Part of Comcast’s lobbying efforts include a much-touted – though ultimately underperforming – program called “Internet Essentials”. Designed for low-income households, it has met significant criticism from the press and public. A Washington Post front-page story found that of the 2.6 million households in Philadelphia who qualify for the program, approximately 300,000 were actually enrolled.
Joseph Torres of Free Press spoke to the assembled crowd this afternoon:
“We’re living through a critical moment in our nation’s history. A moment that will not only determine the future of the open Internet, but the quality of the democracy we live in.”
In a statement issued this afternoon, public relations spokesman John Demming said:
“We don’t have fast lanes or any plans to have them and we don’t interfere with our customers’ ability to access lawful content online.”

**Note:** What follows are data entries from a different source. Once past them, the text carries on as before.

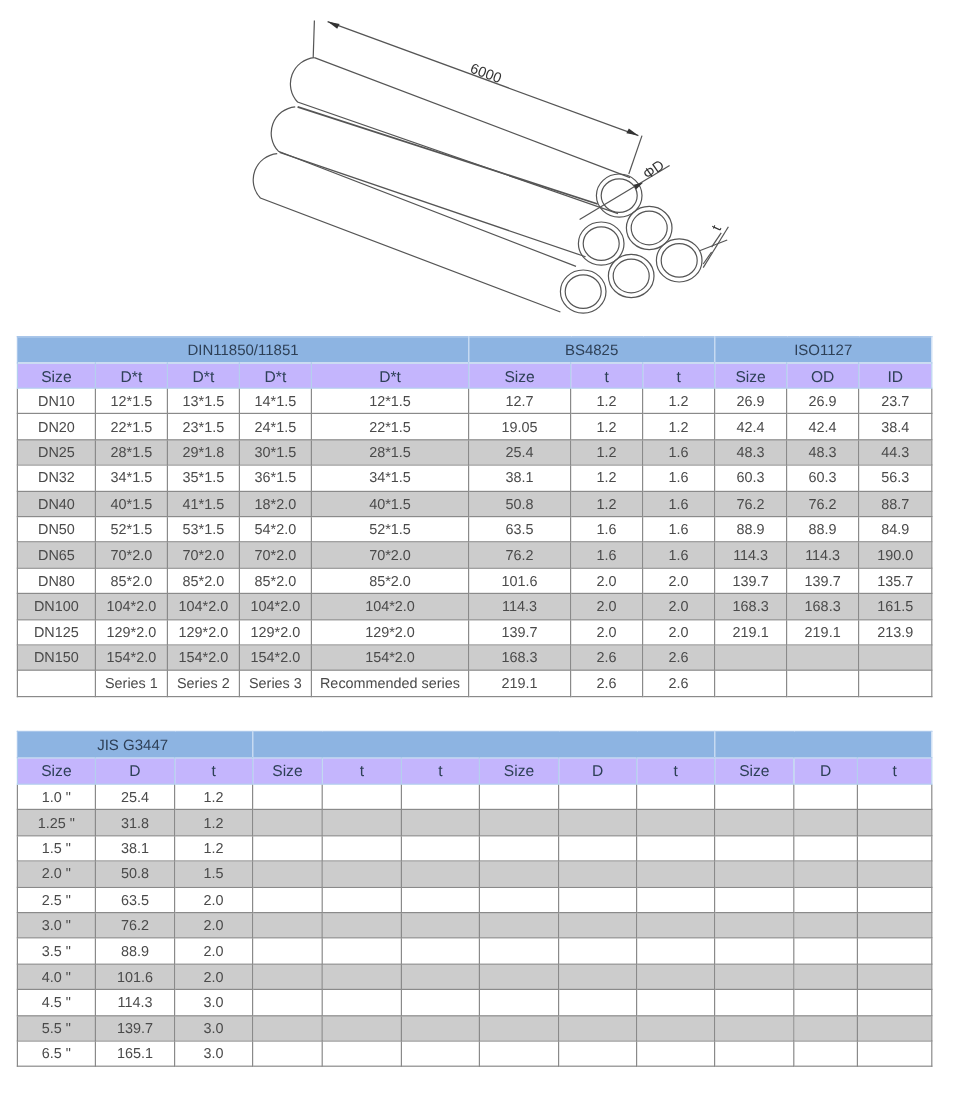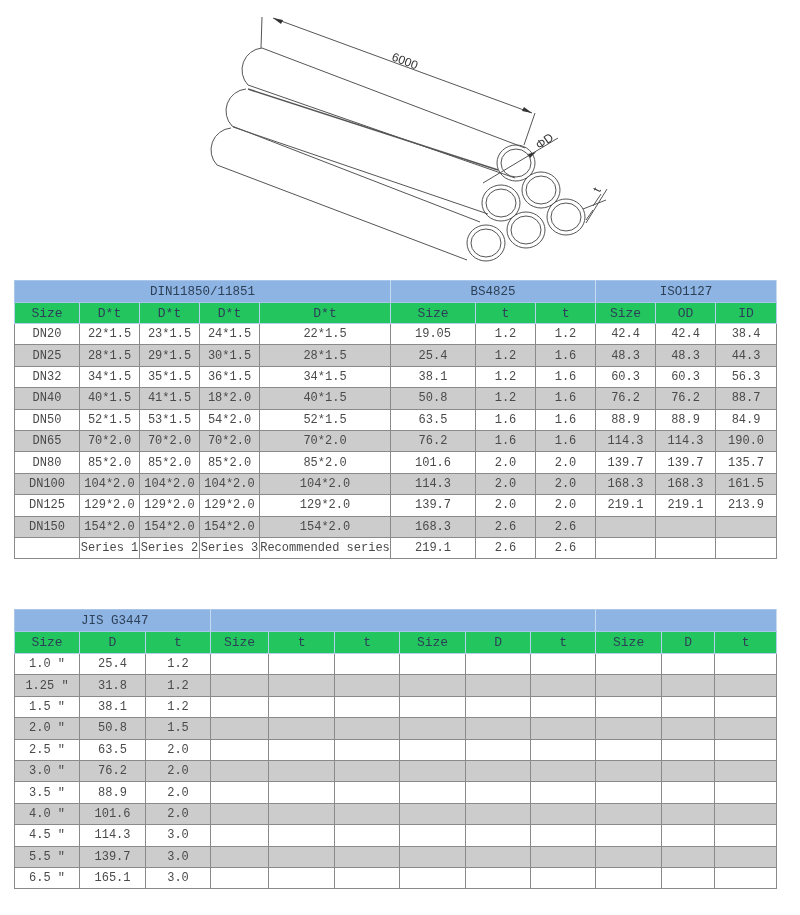"DIN11850/11851" table { font-family: Liberation Mono, monospace -> none }
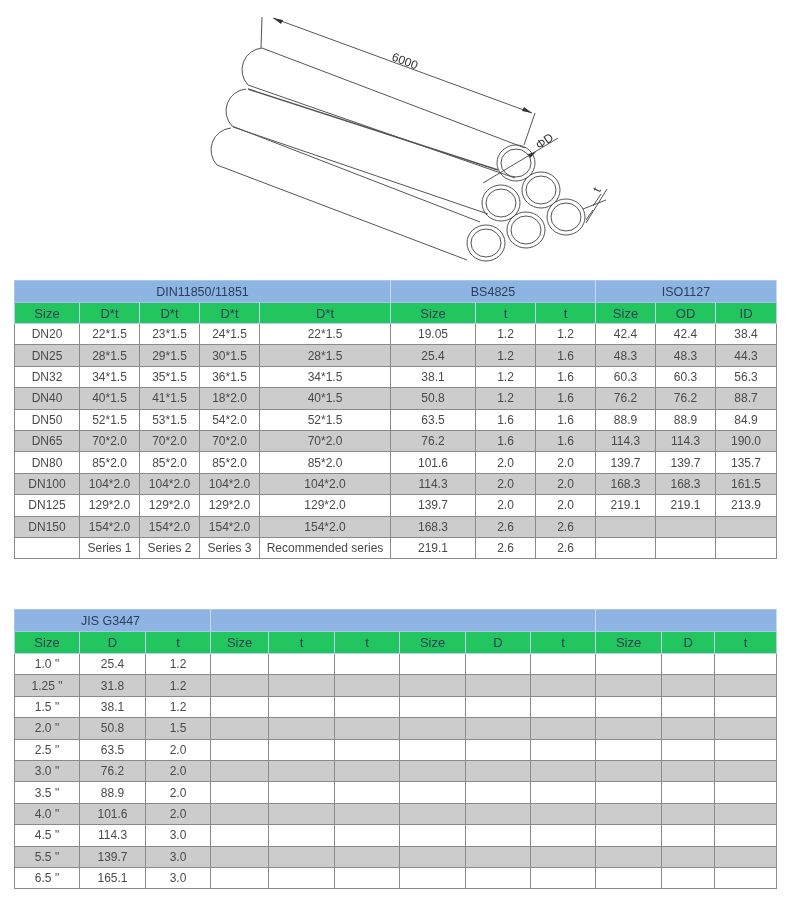"Size" tr.head td { background: #22c55e -> #c4b5fd }
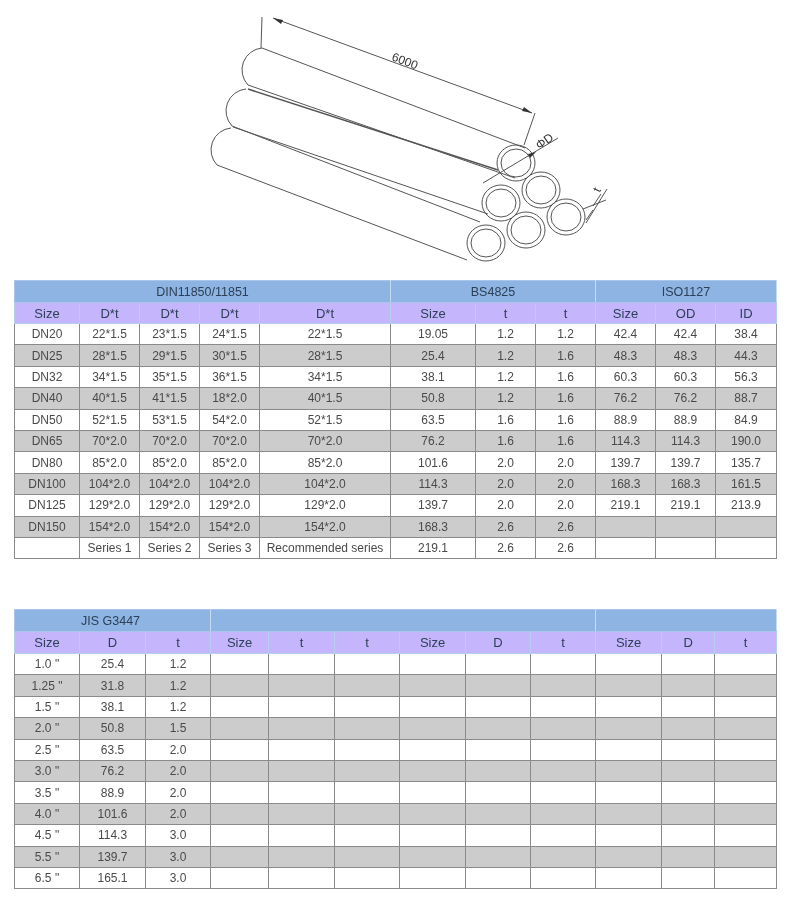"DN10" tr.row { html: none -> <tr> <td>DN10</td> <td>12*1.5</td> <td>13*1.5</td> <td>14*1.5</td> <td>12*1.5</td> <td>12.7</td> <td>1.2</td> <td>1.2</td> <td>26.9</td> <td>26.9</td> <td>23.7</td> </tr> }
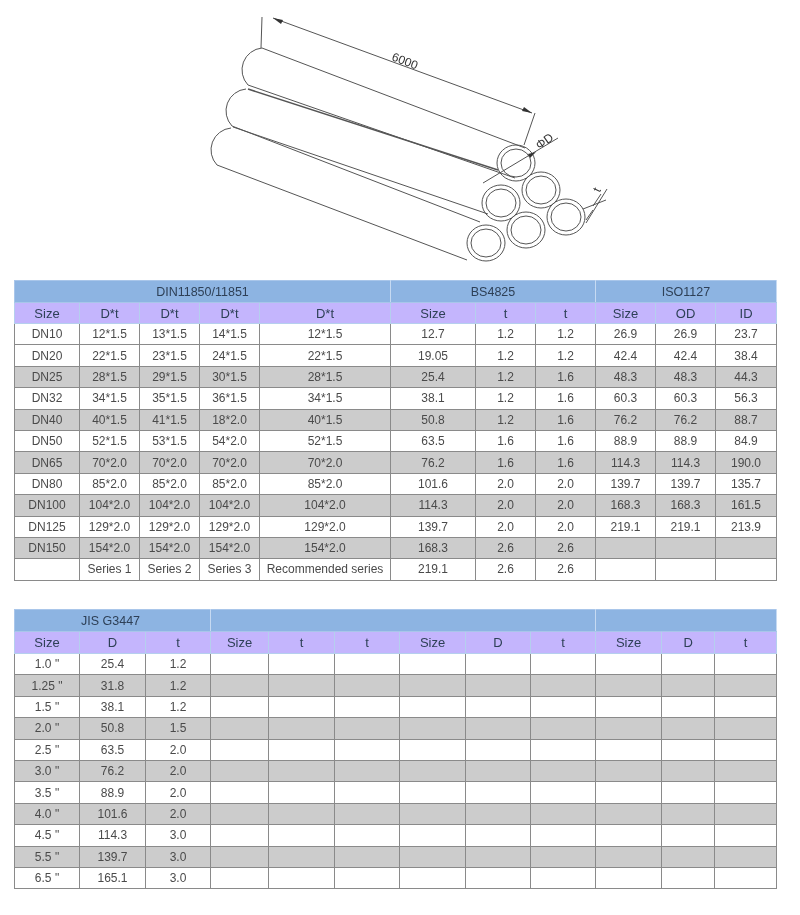"29*1.5" td { text: 1.5 -> 1.8 }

The march and rally, organized by Free Press, Philadelphia-based Media Mobilizing Project, and other community groups, is a vocalized confluence of grievances community members have with the corporation: a valid perception that Comcast dominates the city’s cable market, leaving customers with little choice but to accept rising subscription rates; the company’s undue political influence in Washington, D.C. as well as the company’s massive lobbying efforts in Philadelphia.
Comcast’s power over city politicians is best evidenced by the ultimately-failed effort to pass paid sick day legislation in Philadelphia. While City Council passed the bill, it was ultimately vetoed by Mayor Michael Nutter, who received over $16,000 in campaign contributions from Comcast from 2011 to 2012. The telecommunications giant spent over $180,000 in lobbying to defeat the bill.
This afternoon’s rally took place on the last day to file public comments on the merger. Organizers and attendees hope the Federal Communications Commission (FCC) takes notice of the widespread unpopularity the possible merger has engendered not just here in Philadelphia, but across the country.
The FCC and Justice Department’s decision on approving the deal is expected within the next several months.